Company with Bellevue ties providing down payment for school employees to buy homes



BELLEVUE, Wash. - The American dream of buying a home  can feel more like a fantasy when you live in the Puget Sound.

According to Zillow, a median-income household will have to save almost 12 years to build a 20 percent down payment in the Seattle metro area.

But one company with local ties is trying to combat high home prices by giving school employees money for that down payment.

Q13 News sat down with Alex Lofton who is the co-founder of Landed. The Stanford graduate was back visiting his childhood home in Bellevue on Tuesday.

Lofton’s mom Susan is a former Bellevue teacher who inherited her home from her own mother two decades ago.

“It signified security,” Susan Tochterman said.

Home ownership for the family meant financial stability for the first time. It’s a lifeline Alex wants to give to others.

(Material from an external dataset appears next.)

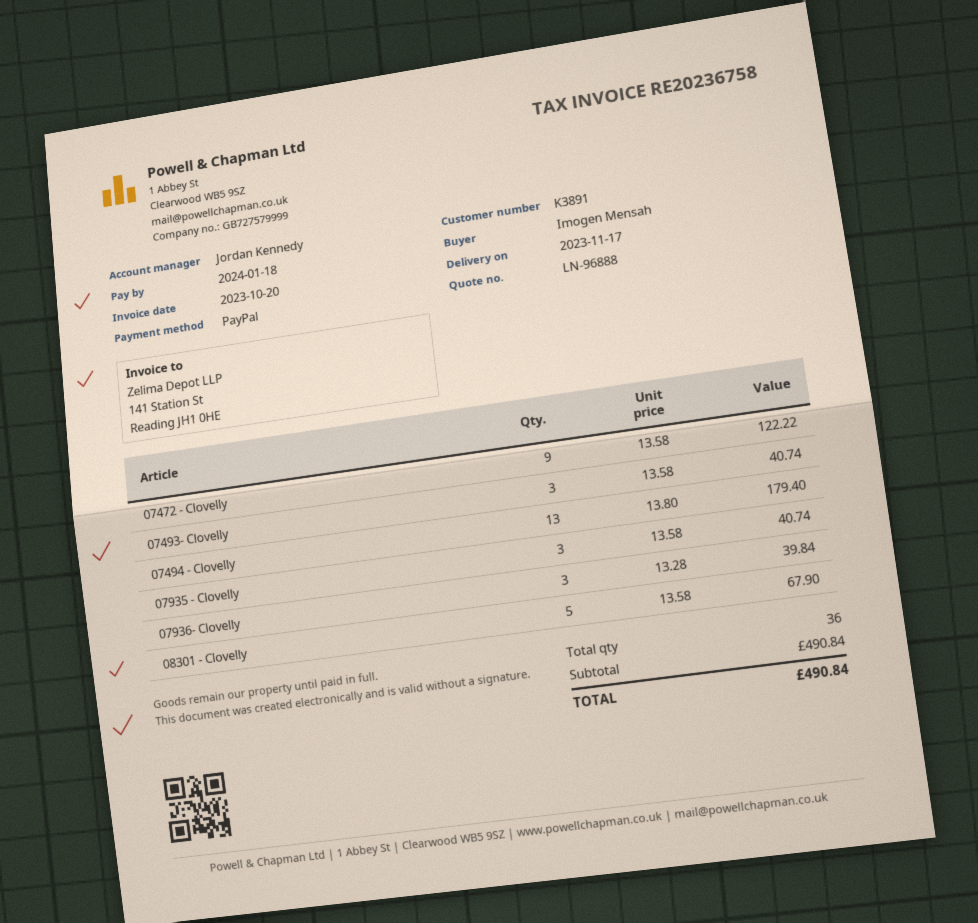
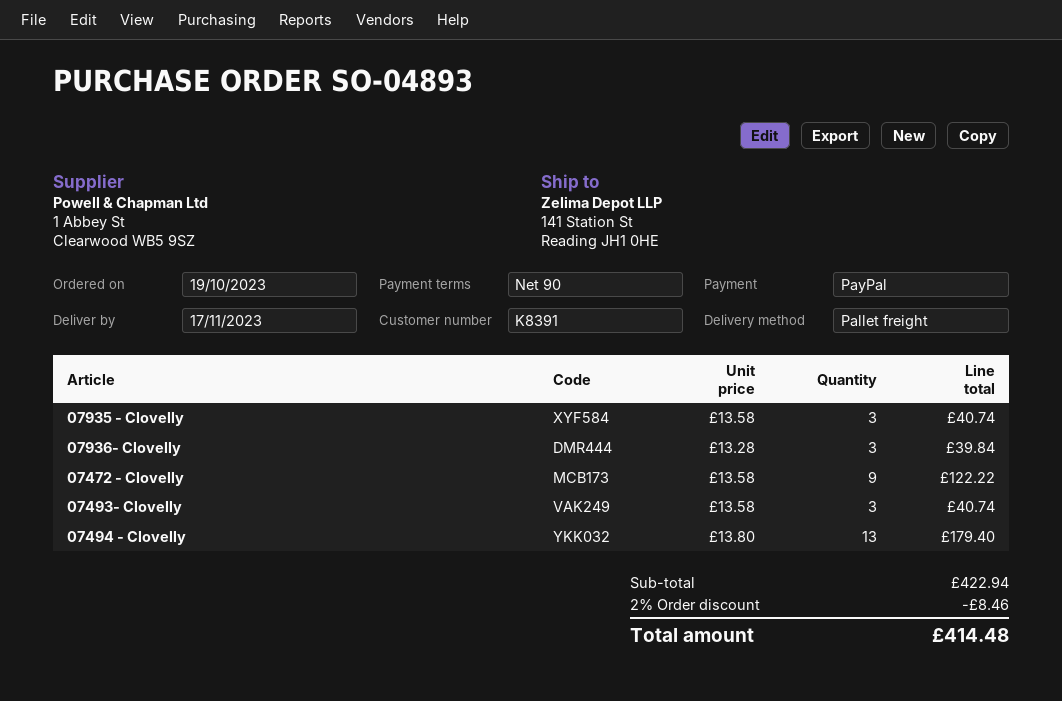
customer number: K3891 -> K8391
08301 - Clovelly: 5 x 13.58 = 67.90 -> none
subtotal: 490.84 -> 422.94
discount: none -> 2% = 8.46
total: 490.84 -> 414.48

“We’ve already helped a 100 home buyers ,” Lofton said.

His company is helping school employees in four expensive cities including San Francisco buy homes, and now he’s bringing his down payment assistance program to the Seattle area.

“We like to think of ourselves as the bank of mom and dad,” Lofton said.

Lofton says Landed will provide half of the down payment of a home. If you sell that home in an upturn, then you pay them back the down payment and 25% of the profit. If your home depreciates, then Landed will share in your loss.

“Stanford University offers something very similar to their staff,” Lofton said. Lofton pitched the idea to his former school district, and Bellevue School District became the first in Washington state to offer Landed. They say about 100 school employees have signed up to learn more.

“Sixty-five percent of our employees live outside the Bellevue school district,” Assistant Superintendent of Human Resources Jeff Thomas said.

Thomas says many employees have long commutes.

“Some of them have to commute an hour and half to two hours,” Thomas said.

The district says their employees can buy a home anywhere - not just Bellevue - to qualify for Landed.

Thomas says the goal is to shorten commute times and raise the quality of life for their employees. That quality of life for teachers Thomas says will also translate in the classroom.

“I would love to not spend 45 minutes every morning and afternoon at minimum fighting traffic,” educator Allison Snow said.

Snow is the Bellevue Education Association President and she commutes from Issaquah.

She says at 38 years old, home ownership finally feels possible.

“It’s very exciting to me that there is one more piece that could make that a reality,” Snow said.

“This is not a silver bullet," Lofton said. "Landed is supposed to be a tool in a toolkit."

But until Landed, it’s something that has never been done before on a wide scale. Needless to say Alex's mom is proud.

“A big source of my pride that he wants to give back not to just his family, but his community,” Tochterman said.

Lofton says he is not stopping at Bellevue. Right now he is talking to more school districts across Puget Sound.

His long term goal is to provide the program to other professions like hospital workers and first responders.